You are viewing an outdated version of the documentation.

This documentation is for an older version (1.4.7) of Dagster. You can view the version of this page from our latest release below.

Source code for dagster._core.definitions.utils

import keyword
import os
import re
from glob import glob
from typing import Any, Dict, List, Mapping, Optional, Sequence, Tuple, cast

import yaml

import dagster._check as check
import dagster._seven as seven
from dagster._core.errors import DagsterInvalidDefinitionError, DagsterInvariantViolationError
from dagster._core.storage.tags import check_reserved_tags
from dagster._utils.yaml_utils import merge_yaml_strings, merge_yamls

DEFAULT_OUTPUT = "result"
DEFAULT_GROUP_NAME = "default"  # asset group_name used when none is provided
DEFAULT_IO_MANAGER_KEY = "io_manager"

DISALLOWED_NAMES = set(
    [
        "context",
        "conf",
        "config",
        "meta",
        "arg_dict",
        "dict",
        "input_arg_dict",
        "output_arg_dict",
        "int",
        "str",
        "float",
        "bool",
        "input",
        "output",
        "type",
    ]
    + list(keyword.kwlist)  # just disallow all python keywords
)

VALID_NAME_REGEX_STR = r"^[A-Za-z0-9_]+$"
VALID_NAME_REGEX = re.compile(VALID_NAME_REGEX_STR)


class NoValueSentinel:
    """Sentinel value to distinguish unset from None."""

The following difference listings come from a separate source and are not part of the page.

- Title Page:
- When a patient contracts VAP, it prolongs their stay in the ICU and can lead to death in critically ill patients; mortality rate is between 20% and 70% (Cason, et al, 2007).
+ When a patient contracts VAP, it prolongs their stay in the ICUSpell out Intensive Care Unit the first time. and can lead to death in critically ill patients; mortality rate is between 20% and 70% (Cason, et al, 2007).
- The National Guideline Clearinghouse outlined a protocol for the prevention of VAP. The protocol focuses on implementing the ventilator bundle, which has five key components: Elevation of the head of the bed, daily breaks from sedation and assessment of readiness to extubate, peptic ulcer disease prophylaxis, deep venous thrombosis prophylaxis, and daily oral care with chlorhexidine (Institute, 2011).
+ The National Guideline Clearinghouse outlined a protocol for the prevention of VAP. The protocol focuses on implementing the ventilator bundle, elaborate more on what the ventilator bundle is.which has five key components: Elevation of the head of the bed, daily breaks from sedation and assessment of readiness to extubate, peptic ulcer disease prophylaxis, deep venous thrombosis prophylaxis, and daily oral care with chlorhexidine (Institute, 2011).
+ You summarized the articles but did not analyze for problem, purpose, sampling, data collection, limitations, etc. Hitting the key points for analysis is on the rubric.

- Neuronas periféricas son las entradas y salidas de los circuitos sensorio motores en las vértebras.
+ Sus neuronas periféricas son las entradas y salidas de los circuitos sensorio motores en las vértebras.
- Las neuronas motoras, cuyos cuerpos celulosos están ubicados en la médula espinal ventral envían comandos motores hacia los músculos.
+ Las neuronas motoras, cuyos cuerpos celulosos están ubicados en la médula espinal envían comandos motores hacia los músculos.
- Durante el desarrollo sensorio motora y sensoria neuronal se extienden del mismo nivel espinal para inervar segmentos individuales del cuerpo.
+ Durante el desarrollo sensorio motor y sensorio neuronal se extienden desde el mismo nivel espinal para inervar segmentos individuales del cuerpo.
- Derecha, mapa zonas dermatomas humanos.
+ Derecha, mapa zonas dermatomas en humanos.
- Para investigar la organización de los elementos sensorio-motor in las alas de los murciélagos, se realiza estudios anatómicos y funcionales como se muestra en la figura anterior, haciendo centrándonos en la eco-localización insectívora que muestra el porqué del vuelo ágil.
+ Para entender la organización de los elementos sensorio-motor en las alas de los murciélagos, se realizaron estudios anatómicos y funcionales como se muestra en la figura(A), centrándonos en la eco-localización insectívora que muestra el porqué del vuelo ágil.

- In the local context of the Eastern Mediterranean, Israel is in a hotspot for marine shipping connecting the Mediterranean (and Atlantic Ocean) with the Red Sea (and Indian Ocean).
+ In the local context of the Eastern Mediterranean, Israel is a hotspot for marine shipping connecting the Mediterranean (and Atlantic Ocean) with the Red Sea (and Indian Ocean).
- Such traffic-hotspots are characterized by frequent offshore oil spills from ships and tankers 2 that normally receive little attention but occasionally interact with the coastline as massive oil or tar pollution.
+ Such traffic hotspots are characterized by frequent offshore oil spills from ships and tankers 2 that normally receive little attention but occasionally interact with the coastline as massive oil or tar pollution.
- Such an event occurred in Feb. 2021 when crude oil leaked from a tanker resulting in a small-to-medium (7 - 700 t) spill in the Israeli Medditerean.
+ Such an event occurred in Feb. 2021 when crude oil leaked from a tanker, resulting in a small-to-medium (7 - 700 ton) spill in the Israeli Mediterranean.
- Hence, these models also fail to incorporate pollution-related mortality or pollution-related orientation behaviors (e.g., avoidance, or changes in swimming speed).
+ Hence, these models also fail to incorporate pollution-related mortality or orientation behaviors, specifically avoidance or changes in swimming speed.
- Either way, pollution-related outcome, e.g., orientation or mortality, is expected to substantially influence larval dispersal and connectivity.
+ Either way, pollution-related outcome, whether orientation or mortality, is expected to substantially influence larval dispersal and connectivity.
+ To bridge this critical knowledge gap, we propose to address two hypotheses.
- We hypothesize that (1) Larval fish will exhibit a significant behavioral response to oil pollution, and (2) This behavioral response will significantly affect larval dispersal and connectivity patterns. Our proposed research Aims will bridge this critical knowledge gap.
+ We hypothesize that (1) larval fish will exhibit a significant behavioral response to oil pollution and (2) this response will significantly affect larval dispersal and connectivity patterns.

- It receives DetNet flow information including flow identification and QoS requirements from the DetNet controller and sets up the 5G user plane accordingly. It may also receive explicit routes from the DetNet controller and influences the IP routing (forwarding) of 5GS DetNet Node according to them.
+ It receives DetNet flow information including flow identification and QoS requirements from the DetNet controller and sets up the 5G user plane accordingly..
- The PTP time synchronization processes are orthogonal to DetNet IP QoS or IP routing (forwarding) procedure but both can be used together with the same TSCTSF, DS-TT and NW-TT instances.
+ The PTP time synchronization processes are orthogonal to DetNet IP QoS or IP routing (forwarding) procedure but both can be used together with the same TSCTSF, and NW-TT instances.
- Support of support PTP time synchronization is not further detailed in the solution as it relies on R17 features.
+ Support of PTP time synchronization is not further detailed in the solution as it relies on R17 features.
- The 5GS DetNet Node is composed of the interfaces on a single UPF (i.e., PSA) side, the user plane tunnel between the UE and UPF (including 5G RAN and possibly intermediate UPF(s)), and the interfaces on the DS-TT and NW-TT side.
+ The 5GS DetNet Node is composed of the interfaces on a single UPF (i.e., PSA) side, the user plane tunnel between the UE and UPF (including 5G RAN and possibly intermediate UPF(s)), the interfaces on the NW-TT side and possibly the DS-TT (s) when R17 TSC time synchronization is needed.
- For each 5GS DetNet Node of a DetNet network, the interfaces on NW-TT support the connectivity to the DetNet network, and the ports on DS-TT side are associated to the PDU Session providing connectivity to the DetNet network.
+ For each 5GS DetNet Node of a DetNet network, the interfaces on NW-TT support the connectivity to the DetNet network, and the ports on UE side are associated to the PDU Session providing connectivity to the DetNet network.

def has_valid_name_chars(name: str) -> bool:
    return bool(VALID_NAME_REGEX.match(name))


def check_valid_name(name: str, allow_list: Optional[List[str]] = None) -> str:
    check.str_param(name, "name")

    if allow_list and name in allow_list:
        return name

    if name in DISALLOWED_NAMES:
        raise DagsterInvalidDefinitionError(
            f'"{name}" is not a valid name in Dagster. It conflicts with a Dagster or python'
            " reserved keyword."
        )

    check_valid_chars(name)

    check.invariant(is_valid_name(name))
    return name


def check_valid_chars(name: str):
    if not has_valid_name_chars(name):
        raise DagsterInvalidDefinitionError(
            f'"{name}" is not a valid name in Dagster. Names must be in regex'
            f" {VALID_NAME_REGEX_STR}."
        )


def is_valid_name(name: str) -> bool:
    check.str_param(name, "name")

    return name not in DISALLOWED_NAMES and has_valid_name_chars(name)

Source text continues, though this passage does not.